Because two colored ink cartridges are empty (cyan and yellow), my black and white faxes have been piling up in my machine’s buffer. My fax-printer-scanner insisted on having non-empty color cartridges installed. But when there are no color print jobs that doesn’t make technical sense. I suspect other considerations drove this design decision. Print cartridges are where the money is. From a business sense it makes dollars and cents to insist that all cartridges are installed and in good working order before allowing the user to print anything.
But even more annoying was the difficultly I had stopping my printer from printing a month’s worth of buffered faxes! Glancing quickly at the buttons on my Brother MFC-885CW I noticed one labeled Clear/Back and another Stop/Exit. I pushed the Clear/Back button a couple of times to no avail, then decided I’d just let the faxes print. (Mild curiosity led me to receive 3 fax ads for discount health care, 3 for vacation deals in Cancun, an invitation to the Presidential Who’s Who among business and professional achievers, and a Neo-Tech stock market news report.)
There will always be competing values and design goals. Business and users’ goals don’t always match. An ethical usability designer should point out these conflicts and not let them slide. I know that might be pushing it, but someone should have strongly questioned whether it is better to demand all cartridges be installed or not.
But usability concerns don’t stop at defining how to accomplish some task or what constraints exist on initiating one. How to start, stop, pause, quit, and retry should be considered, too. Clear/Back and Stop/Exit? How confusing! I wanted to clear the print buffer and stop all printing. But perhaps I should have stopped printing first. But then what? What I wanted was to stop all printing and clear my printer’s internal buffer all in one easy to do action (I don’t read manuals when faced with an exception in real time). Maybe pressing Stop/Exit would’ve accomplished that. I’m not sure. If I remember, next time I’ll try that.

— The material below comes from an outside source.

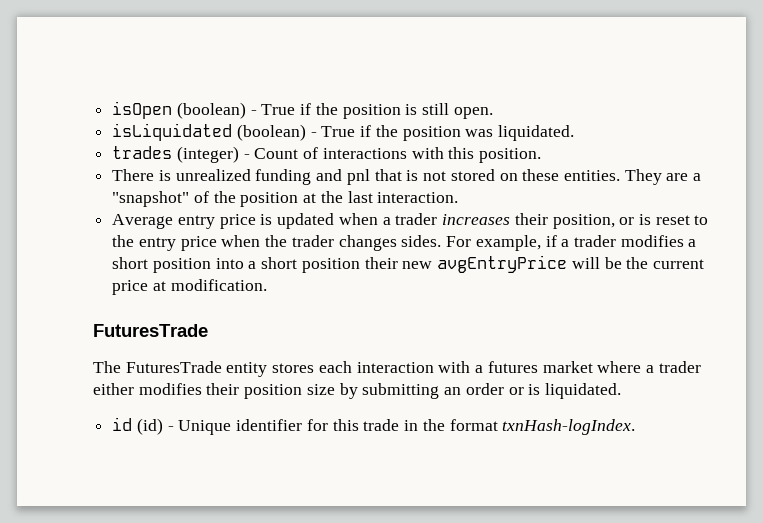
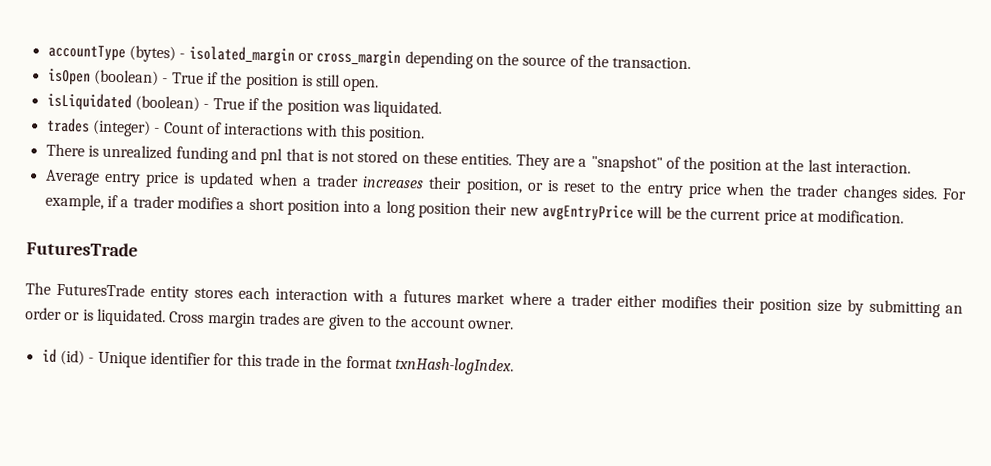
(112, 110) none -> [47,44,692,70] accountType (bytes) - isolated_margin or cross_margin depending on the source of the transaction. //
[261,257,298,269] short -> [385,200,416,218] long
(621, 391) none -> [169,311,514,331] Cross margin trades are given to the account owner.

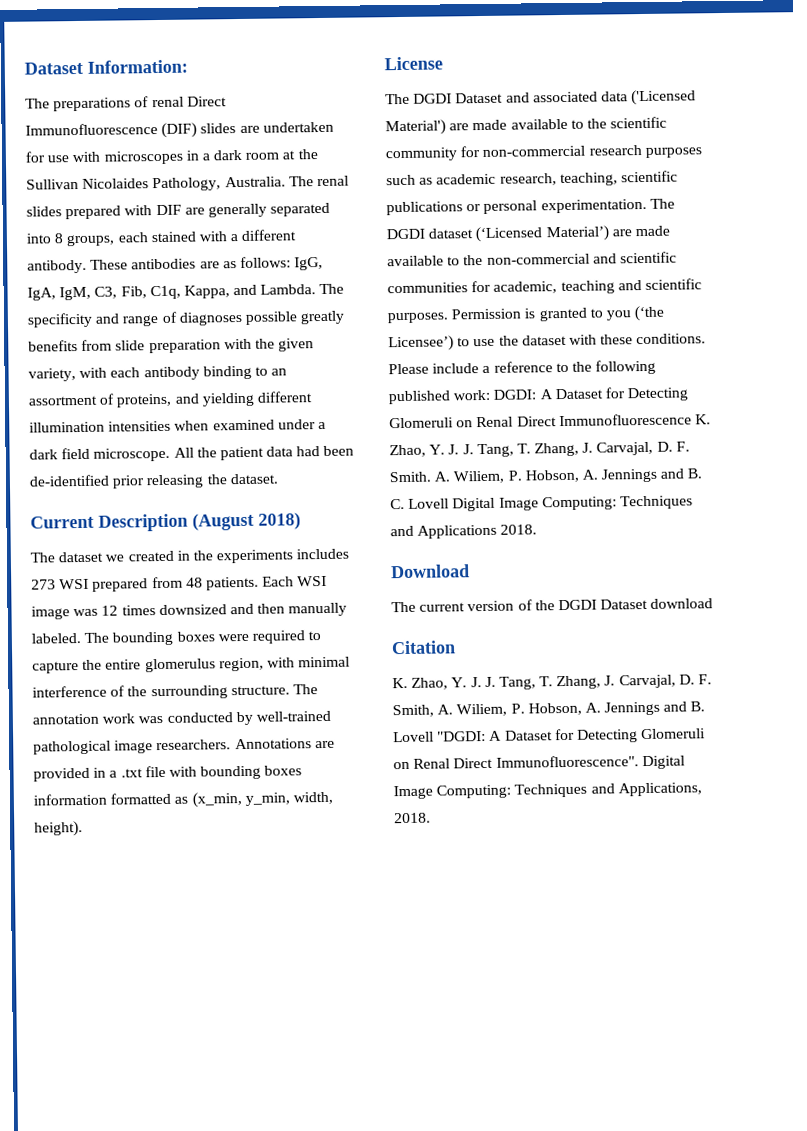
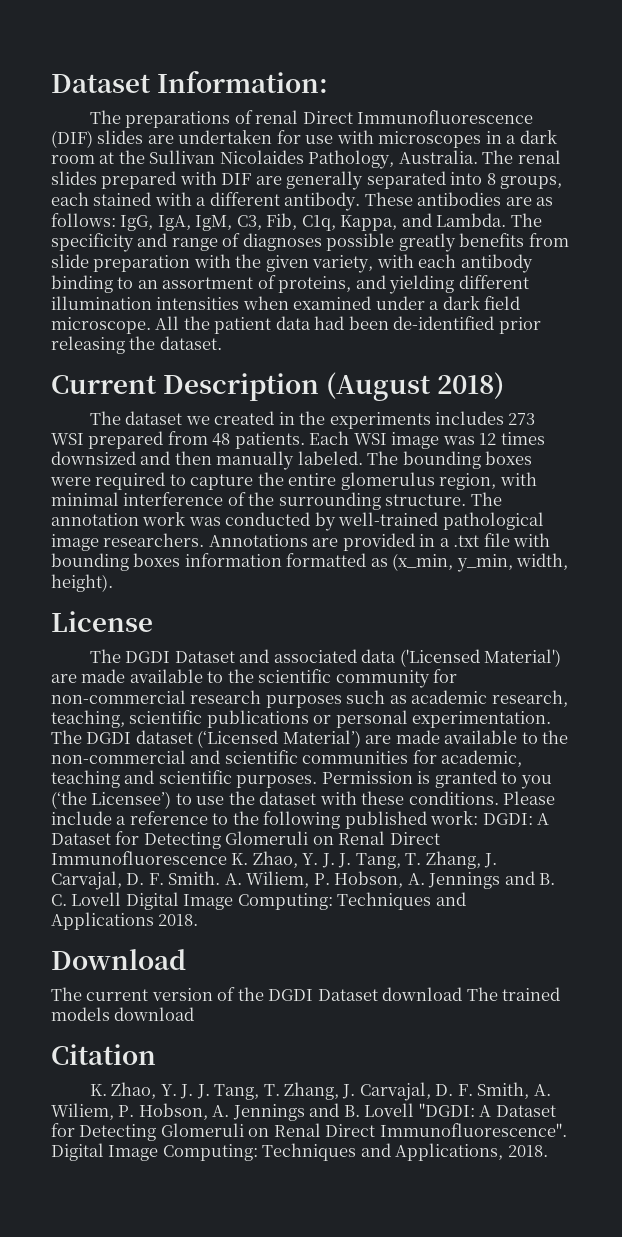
(714, 603) none -> [466,987,561,1001] [51,1007,195,1021] The trained models download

But what if I wanted to stop one fax job, but continue printing the others. Hm, maybe that Fax Preview button on the other side of the print console could come in handy. Grr. There isn’t just one path through an exceptional case that a user might want to pursue. They all need to be carefully considered. And too many buttons with small and potentially confusing labels don’t help me accomplish an emergency action in a hurry. I think Brother could do better by displaying alternate flow options on the console during printing (did I mention there is a display console on my printer?), but I’d have to get “trained” to look there. Since I don’t stand by my printer and watch it work enough to notice what kinds of informative messages it displays, it might’ve been telling me what my options are, and I just didn’t notice. Now that’s a tough problem to tackle. Not sure how to avoid frustrating inattentive users who don’t know to look for advice on how to logically push that missing big red cancel button. (I’ll take a closer look the next time my printer prints a fax to see whether it tells me anything).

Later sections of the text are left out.